# EXERCISE PROMPT:
Please report every line in the entries that contains the string "formula".

Data excerpts

-.-.-

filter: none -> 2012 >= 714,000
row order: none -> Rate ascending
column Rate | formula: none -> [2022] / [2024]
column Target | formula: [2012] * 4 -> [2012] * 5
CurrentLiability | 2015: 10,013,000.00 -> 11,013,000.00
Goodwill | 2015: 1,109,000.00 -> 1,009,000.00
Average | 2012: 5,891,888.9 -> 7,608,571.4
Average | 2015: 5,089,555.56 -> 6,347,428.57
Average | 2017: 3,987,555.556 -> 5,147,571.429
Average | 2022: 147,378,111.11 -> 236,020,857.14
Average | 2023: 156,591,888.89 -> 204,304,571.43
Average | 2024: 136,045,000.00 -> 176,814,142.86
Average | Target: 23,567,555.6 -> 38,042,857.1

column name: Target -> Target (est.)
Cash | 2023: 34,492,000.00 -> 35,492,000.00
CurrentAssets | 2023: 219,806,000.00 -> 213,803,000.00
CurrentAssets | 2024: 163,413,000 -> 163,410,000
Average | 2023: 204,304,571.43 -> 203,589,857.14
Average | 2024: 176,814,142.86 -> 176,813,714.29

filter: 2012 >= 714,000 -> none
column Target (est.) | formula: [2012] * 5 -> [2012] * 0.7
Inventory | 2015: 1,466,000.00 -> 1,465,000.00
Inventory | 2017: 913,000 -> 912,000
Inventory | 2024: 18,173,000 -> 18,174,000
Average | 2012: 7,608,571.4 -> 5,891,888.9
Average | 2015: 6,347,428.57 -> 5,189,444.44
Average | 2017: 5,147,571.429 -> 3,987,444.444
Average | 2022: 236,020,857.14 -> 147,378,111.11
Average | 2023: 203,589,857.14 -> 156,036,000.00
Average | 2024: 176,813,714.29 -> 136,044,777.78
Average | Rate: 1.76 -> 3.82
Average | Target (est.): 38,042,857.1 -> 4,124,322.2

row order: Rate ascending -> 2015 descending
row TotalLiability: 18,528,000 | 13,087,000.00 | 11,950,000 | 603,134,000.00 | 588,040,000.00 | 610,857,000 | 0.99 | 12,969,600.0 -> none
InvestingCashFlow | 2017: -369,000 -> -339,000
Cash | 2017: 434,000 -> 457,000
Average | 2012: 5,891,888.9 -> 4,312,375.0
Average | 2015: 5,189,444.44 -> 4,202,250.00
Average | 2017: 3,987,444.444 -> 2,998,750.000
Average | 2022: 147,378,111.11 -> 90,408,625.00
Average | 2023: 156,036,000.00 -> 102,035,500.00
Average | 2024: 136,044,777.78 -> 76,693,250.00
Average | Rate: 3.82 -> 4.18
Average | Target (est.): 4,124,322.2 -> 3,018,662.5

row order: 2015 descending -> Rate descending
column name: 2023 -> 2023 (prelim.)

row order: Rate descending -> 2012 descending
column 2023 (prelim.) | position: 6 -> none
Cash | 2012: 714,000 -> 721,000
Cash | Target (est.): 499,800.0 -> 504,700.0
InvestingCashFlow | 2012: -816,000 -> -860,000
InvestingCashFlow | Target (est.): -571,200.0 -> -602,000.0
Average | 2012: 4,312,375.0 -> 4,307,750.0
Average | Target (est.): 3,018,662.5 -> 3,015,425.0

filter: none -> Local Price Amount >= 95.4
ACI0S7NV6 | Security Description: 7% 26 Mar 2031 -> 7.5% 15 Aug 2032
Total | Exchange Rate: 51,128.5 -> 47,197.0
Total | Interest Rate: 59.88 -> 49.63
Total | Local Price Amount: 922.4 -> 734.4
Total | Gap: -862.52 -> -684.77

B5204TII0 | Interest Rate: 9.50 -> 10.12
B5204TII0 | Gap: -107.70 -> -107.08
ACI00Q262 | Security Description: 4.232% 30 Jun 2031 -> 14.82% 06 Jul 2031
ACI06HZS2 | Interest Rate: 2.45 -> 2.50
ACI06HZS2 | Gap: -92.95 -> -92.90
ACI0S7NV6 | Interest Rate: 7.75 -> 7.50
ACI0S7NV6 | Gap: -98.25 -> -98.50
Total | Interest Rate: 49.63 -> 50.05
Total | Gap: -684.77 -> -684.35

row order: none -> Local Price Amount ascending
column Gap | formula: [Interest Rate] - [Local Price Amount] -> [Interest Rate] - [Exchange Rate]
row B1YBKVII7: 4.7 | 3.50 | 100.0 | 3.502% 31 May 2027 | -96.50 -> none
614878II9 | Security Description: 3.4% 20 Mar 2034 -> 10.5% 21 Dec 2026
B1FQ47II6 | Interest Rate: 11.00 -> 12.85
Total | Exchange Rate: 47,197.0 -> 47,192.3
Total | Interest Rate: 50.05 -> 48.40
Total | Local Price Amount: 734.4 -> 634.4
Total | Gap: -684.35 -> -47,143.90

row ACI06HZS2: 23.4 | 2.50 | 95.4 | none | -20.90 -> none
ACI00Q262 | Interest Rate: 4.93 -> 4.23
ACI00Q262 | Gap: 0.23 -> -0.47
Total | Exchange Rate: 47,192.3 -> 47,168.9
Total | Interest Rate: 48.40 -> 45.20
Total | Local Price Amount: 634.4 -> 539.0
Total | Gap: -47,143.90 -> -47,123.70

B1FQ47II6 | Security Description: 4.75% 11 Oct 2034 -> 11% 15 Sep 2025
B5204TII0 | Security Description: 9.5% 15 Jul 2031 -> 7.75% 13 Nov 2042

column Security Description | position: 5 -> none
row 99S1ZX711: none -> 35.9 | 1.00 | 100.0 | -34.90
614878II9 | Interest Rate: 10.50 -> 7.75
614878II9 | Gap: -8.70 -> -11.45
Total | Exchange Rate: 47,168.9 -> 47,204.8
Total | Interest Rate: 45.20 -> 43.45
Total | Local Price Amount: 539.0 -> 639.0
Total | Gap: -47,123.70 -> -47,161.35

-.-.-

# TASK ANSWER:
column Rate | formula: none -> [2022] / [2024]
column Target | formula: [2012] * 4 -> [2012] * 5
column Target (est.) | formula: [2012] * 5 -> [2012] * 0.7
column Gap | formula: [Interest Rate] - [Local Price Amount] -> [Interest Rate] - [Exchange Rate]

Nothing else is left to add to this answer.